Actually age related hearing loss does not usually manifest in the form of a roll off in the low bass. Its a roll off of the upper frequencies above 10khz and possibly a little lower. It is called presbycusis, and it is caused by damage or changes to the little hair like tenticles that are located in our inner ear. We use sensory and our ears to detect low bass, so most anyone regardless of age can hear a 30hz rumble, but the sounds becomes more tactile below 30hz. 

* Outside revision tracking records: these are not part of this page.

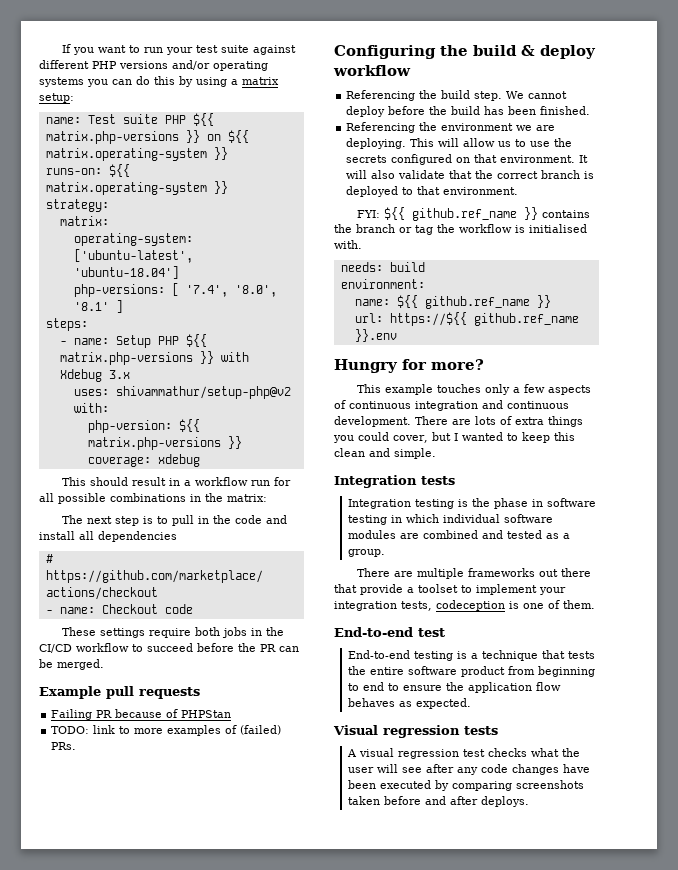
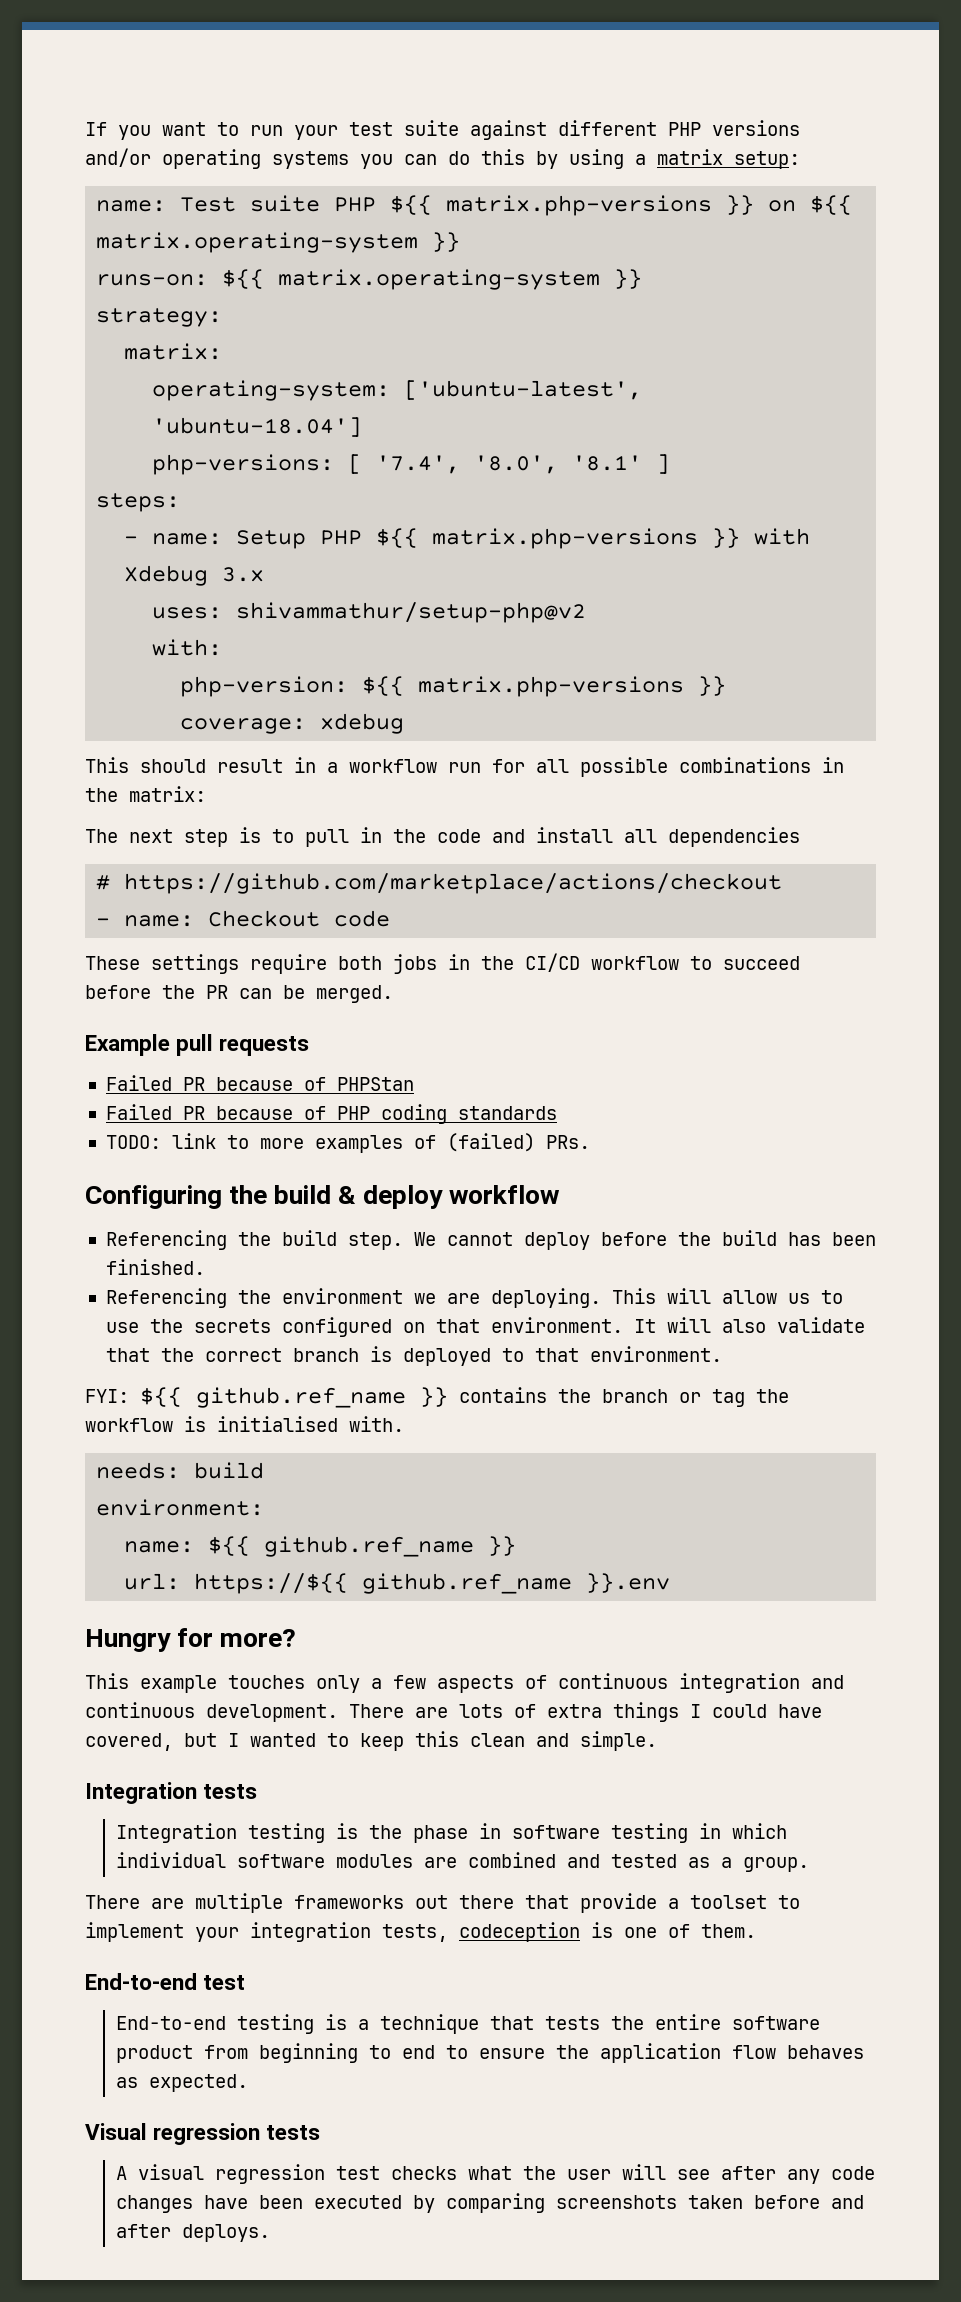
[51,709,93,720] Failing -> [105,1075,172,1091] Failed
(232, 714) none -> [105,1104,557,1124] // Failed PR because of PHP coding standards
[333,432,428,443] you could cover, -> [690,1704,822,1718] [85,1733,173,1751] I could have covered,

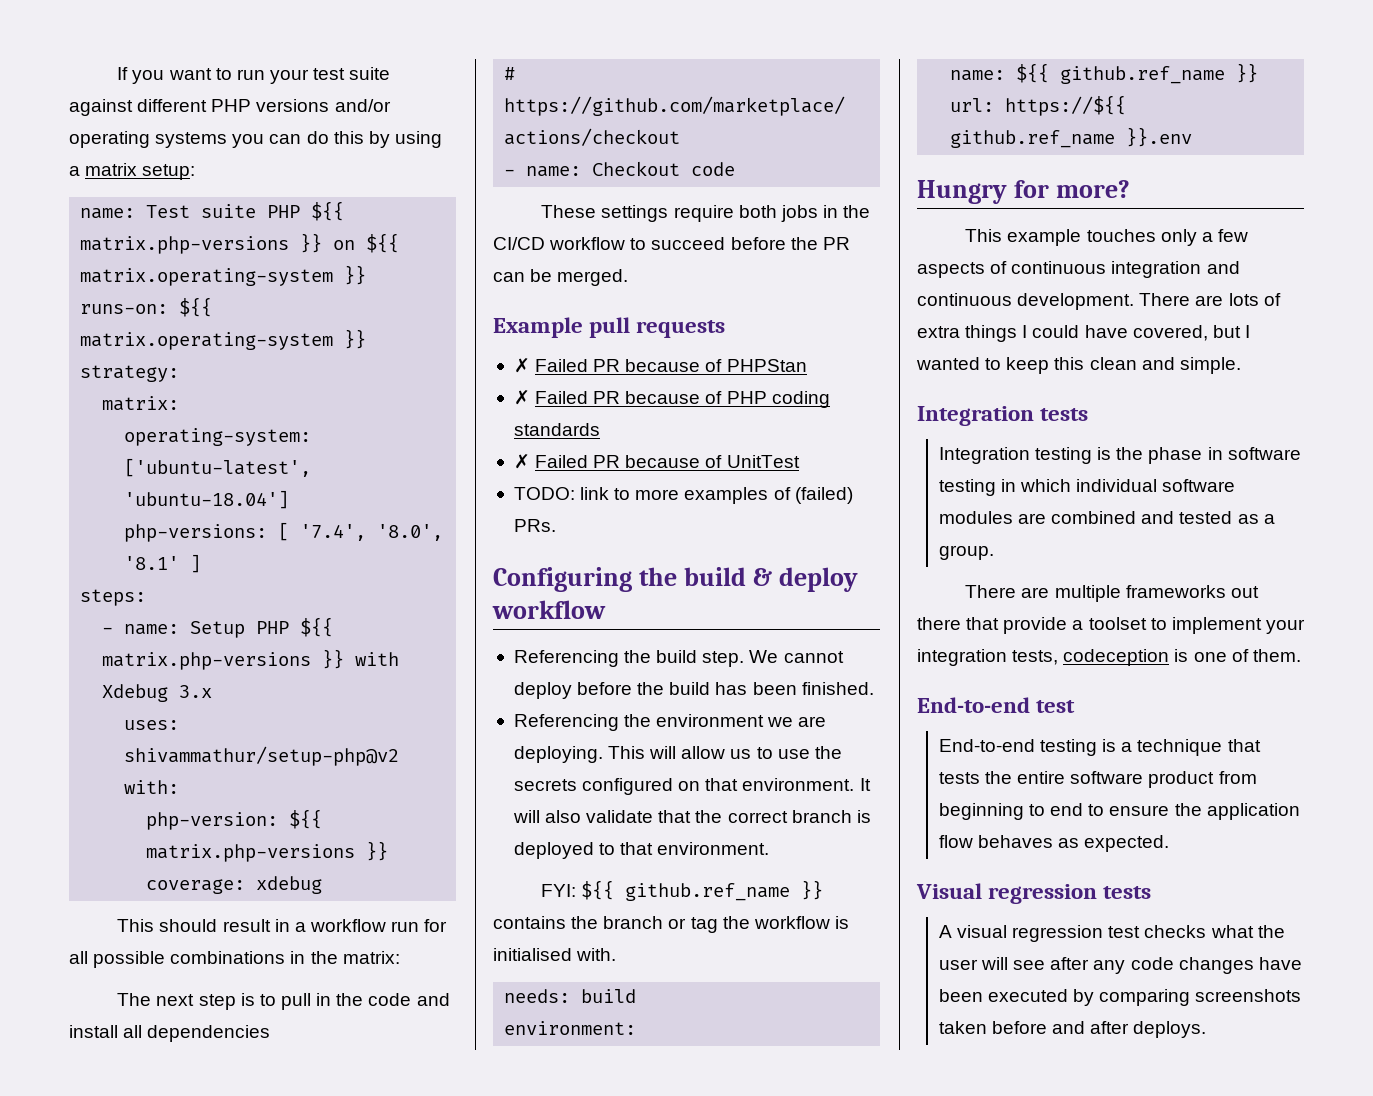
(310, 1046) none -> [513,358,530,373] ✗
(414, 1084) none -> [513,390,530,405] ✗
(557, 1113) none -> [513,454,800,469] // ✗ Failed PR because of UnitTest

As far as upper frequencies hearing loss, once presbycusis begins to set in(usually around 40 y/o for most folks) the ability to hear, or even feel the pressure of a audio signal is pretty much gone. As a audio engineer I take very good care of my hearing mechanism and my last hear test confimed that I could hear 16khz very clearly, but 21khz just produced a pressure to my ears that gives me a headache.


----------



## rcarlton

Roger Russell comes through again! He has an article on hearing loss and age.


----------



## Danny

Great well you learn something new everyday, didn't know that low frequency loss is non existant.


----------



## Guest

Hey Sonnie,
Try this....
http://ibsubwoofers.proboards51.com/index.cgi?board=plots
This is a sub-forum devoted to thoses spectrgraphic Plots
Darrel


----------



## Sonnie

Thanks Darrel.... that is exactly what I was trying to describe.


----------



## Sonnie

The program is Spectrum Laboratory and is available here for download.


----------



## MACCA350

If you want to see what is actually recorded on the track try something like Sony Sound Forge. It has a built in spectrum analyser and sonogram. You can even see what is in each individual channel.

cheers


----------



## Sir Terrence

MACCA350 said:


> If you want to see what is actually recorded on the track try something like Sony Sound Forge. It has a built in spectrum analyser and sonogram. You can even see what is in each individual channel.
> 
> cheers


That's what I use and previously recommended.


----------



## Guest

Pipe organ is not everyone's cup of tea, but significant bass, some to 16 Hz. 

Dorian Recordings: Mussorgsky "Pictures at an Exhibition" DOR-90117


----------



## Manic Miner

It's not a DVD, but a piece of music that will put your sub to the test

Eiffel 65 - Your Clown










There is some strong 8.5hz in there, and I need to have my Plus in 12hz tune to get the most out of it. I really wish I could afford a second Plus to get an even better impact.


----------



## Ayreonaut

SVS has a great list in their FAQ.

Ones that I've heard at home include:

The Haunting
Apollo 13
Phantom Menace
Attack of the Clones
Cast Away
Contact
Fight Club
Finding Nemo
Godzilla 2000
The Hulk
The Incredibles
Lost in Space
The Matrix
Monsters Inc.
Titan AE


----------